Текст книги "Дихтерина"
Автор книги: Наталья Юлина
Жанр: Современная русская литература, Современная проза
Возрастные ограничения: +16
сообщить о неприемлемом содержимом
Текущая страница: 4 (всего у книги 14 страниц) [доступный отрывок для чтения: 5 страниц]
Кумбель
теплой землей, мягкой травой
в камень, на жесткий снег
сине-лиловое над головой
как неподвижный бег
и от земли в воздух крутой
лезвием забытья
выслушать мокрой метели вой
голос ее нытья
там выше воя и выше нытья
неописуемый свет
жизнь на другой стороне бытия
где и травы нет
Раньше я думала, что все люди это я. Так же впадают в прострацию, когда никто и ничто не интересно. Пытаешься что-то понять, не понимая, что ты хочешь понять. Напряженно работаешь ни над чем. Так и ходила по улицам выключенная, едва не попадая под машины. Мелькали мысли о самоубийстве, но в момент наибольшего запада, выйдя утром из дома, неожиданно становилась бешено счастливой, ощутив, как прекрасен ветер. Растворялась в воздухе. Или в вагоне метро долго, неотступно смотрела в пол, и вдруг становилась этим полом. Совсем не фигурально. Я действительно была пыльным, заплеванным полом с закатившейся бутылкой под сиденьем. Чем уж так особо принципиально отличаюсь я от этого богом забытого существа? Разве что большей подвижностью. Можно, конечно, сказать, что понимала про него самое важное, его, например, усталость, но лучше не говорить, потому что «понимать» не совсем то слово. (Какая усталость у пола – смешно, ты в женскую хрень залетела. Но тем не менее.)

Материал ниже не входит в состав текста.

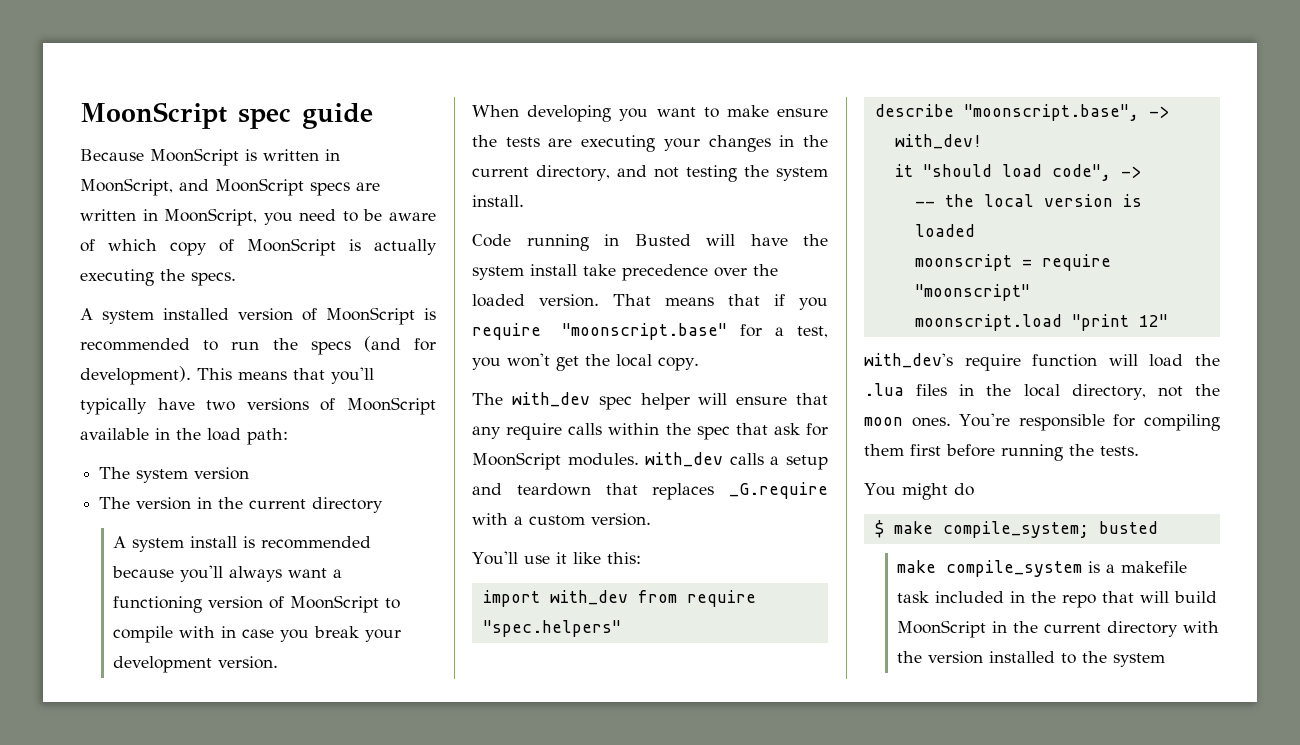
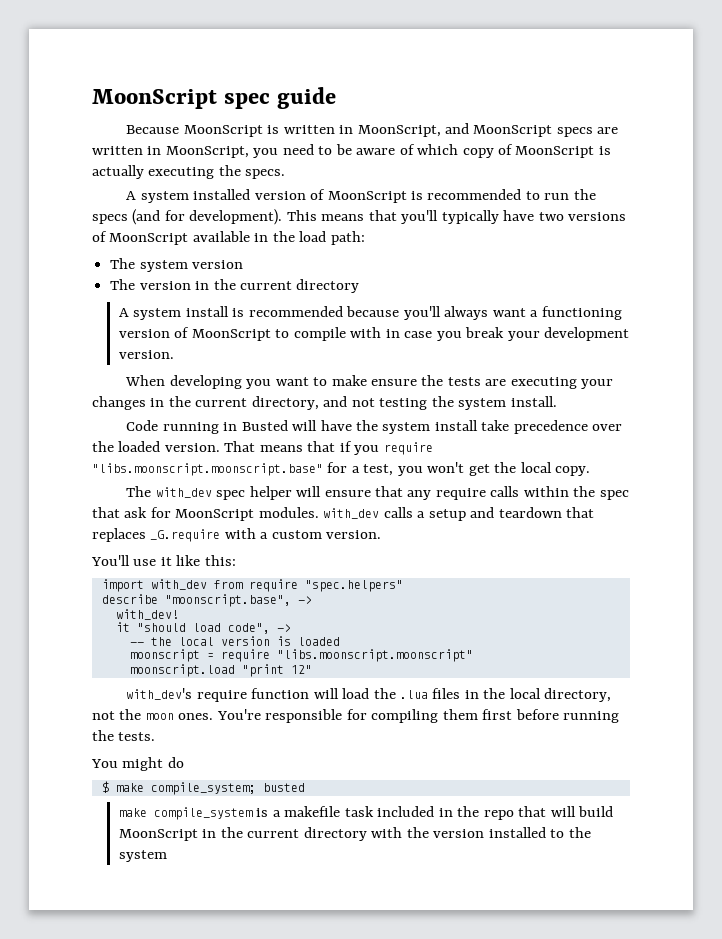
[562,323,728,340] "moonscript.base" -> [92,463,323,476] "libs.moonscript.moonscript.base"
[914,284,1030,301] "moonscript" -> [276,649,473,662] "libs.moonscript.moonscript"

Кажется, тогда пришло мне в голову, что «понимаешь», в любом смысле, только то, чему являешься подобным. Если ты углерод и вода, то ничего кроме углерода и воды тебе недоступно. В этом принципиально непреодолимая граница познания. Поэтому в космосе мы даже не можем поставить задачу, не о чем, только о малой его части, ведь в нем не только углерод и вода, ну, метан, наконец, ну, железо… Про другие культуры уж не говорю. Другая культура – тот же космос.
Да что там другая культура. А люди рядом с тобой?
Только в экспедиции я начала осознавать, что есть люди другие, да, пожалуй, что и все – другие. Среди моих знакомых – люди-стрелы, люди-трубы, люди-баобабы.
Человек-стрела, но стрела эта застряла непонятно даже в чем – Артур. Гордый, да, гордый, но гордостью странной. Как будто себе постоянно внушает: «велик». «Велик я и мудр, а козявки большое не видят».
Про случай тот. Разомлела от бани, устала, вот и сидела. А этот. Я к нему как к другу, почти что любя. Скорее в эту минуту я в нем человека открыла, и вдруг. Вообще-то правда, если кого ощущаешь как место пустое, то не лезь, не насилуй себя. Хуже будет.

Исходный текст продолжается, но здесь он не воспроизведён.